Der andauernde kriegerische Konflikt der USA und Israels mit dem Iran soll die Ambitionen der Golfstaaten im Kunsthandel offenbar nicht bremsen: Das hat zuletzt die Messe Art Dubai demonstriert, die – wenn auch in verkleinertem Format und an einem anderen Datum als geplant – gerade stattgefunden hat. Auch bei dem großen Konkurrenten in Qatar schaut man nach vorne. Die Art Basel Qatar, jüngster Ableger des in der Schweiz beheimateten Messeunternehmens, gibt Pläne für die Ausgabe 2027 bekannt.

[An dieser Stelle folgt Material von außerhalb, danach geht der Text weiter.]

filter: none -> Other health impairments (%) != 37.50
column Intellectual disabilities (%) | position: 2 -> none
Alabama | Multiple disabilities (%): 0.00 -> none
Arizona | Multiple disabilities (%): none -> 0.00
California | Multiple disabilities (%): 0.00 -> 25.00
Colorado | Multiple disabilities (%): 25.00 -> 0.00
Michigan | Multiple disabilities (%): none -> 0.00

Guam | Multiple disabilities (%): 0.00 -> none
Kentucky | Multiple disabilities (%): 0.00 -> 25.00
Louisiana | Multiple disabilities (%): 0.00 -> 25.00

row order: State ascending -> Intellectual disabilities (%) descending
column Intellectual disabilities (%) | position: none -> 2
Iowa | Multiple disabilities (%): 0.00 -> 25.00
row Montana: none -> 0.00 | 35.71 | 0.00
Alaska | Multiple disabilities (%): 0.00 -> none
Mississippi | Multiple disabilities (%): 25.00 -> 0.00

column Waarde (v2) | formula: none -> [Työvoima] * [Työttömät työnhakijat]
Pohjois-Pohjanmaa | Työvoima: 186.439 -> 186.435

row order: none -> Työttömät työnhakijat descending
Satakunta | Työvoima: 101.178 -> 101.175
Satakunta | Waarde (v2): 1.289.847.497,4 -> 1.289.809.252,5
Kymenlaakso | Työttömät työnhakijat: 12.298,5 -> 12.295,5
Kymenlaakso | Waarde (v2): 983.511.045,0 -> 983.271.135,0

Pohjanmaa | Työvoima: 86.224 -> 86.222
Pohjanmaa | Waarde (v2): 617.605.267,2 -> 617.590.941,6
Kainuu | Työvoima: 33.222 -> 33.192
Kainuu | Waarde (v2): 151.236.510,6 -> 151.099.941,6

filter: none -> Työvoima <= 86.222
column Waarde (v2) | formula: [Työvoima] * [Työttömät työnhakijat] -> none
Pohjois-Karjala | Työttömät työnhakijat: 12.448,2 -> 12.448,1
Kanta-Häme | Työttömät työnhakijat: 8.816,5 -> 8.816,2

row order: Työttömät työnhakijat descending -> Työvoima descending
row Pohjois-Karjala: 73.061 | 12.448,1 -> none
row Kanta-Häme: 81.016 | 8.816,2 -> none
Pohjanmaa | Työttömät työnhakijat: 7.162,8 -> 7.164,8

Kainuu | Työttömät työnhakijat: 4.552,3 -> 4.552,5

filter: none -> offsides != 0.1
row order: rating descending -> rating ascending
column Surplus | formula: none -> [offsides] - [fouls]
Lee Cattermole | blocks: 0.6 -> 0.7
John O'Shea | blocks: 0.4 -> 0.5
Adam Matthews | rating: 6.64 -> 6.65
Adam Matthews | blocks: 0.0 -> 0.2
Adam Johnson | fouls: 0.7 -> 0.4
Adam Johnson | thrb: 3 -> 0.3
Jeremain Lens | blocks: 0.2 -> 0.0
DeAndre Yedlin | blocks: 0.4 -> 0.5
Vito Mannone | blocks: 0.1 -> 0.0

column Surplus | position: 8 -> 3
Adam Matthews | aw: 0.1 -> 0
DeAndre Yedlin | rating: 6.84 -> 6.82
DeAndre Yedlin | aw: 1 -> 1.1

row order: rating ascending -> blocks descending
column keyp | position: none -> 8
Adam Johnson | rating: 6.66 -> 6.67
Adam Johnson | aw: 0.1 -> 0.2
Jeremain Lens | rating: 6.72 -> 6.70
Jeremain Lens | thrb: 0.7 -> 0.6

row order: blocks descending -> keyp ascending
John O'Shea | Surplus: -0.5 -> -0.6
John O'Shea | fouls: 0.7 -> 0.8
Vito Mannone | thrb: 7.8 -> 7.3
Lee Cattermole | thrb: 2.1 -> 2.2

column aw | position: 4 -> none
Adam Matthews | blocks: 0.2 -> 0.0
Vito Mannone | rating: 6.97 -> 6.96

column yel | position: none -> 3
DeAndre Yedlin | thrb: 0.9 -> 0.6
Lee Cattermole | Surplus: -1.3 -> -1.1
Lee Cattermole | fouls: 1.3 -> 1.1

Künstlerische Leiterin der zweiten Art Basel Qatar wird die irakische Kuratorin Wassan Al-Khudhairi. Als Gründungsdirektorin des Arabischen Museums für Moderne Kunst (Mathaf) in Qatar, das 2010 eröffnete, ist sie in der Kulturszene der Region bestens vernetzt. Zurzeit ist sie Partnerin des Unternehmens The Curatorial / Office. Weitere kuratorische Erfahrung sammelte sie bei Triennalen und Biennalen in Hawaii, Taiwan und Südkorea sowie im Museum für zeitgenössische Kunst (CAM) in St. Louis.
Wassan Al-Khudhairi folgt in ihrer neuen Position auf den Künstler und Museumsdirektor Wael Shawky, der die Premierenausgabe in Doha mit Vincenzo de Bellis, dem globalen Messedirektor der Art Basel, verantwortete. Die nächste Art Basel Qatar soll vom 28. bis 30. Januar 2027 stattfinden, mit Vorschautagen am 26. und 27. Januar, wieder im Doha Design District sowie im Kulturforum M7 und wieder in Partnerschaft mit den staatlichen Organisationen Qatar Sports Investments und QC+, der Strategiegruppe für Kultur im Emirat. Das thematische Motto der kommenden Messe lautet „between“ (dazwischen). Sie soll den kuratorischen Ansatz der Erstausgabe, die ihren Fokus auf Einzelpräsentation legte, weiterverfolgen. Ausbaupläne gibt es für die Sektion „Special Project“ mit „immersiven Erlebnissen“, wie es in der Pressemitteilung des Unternehmens heißt.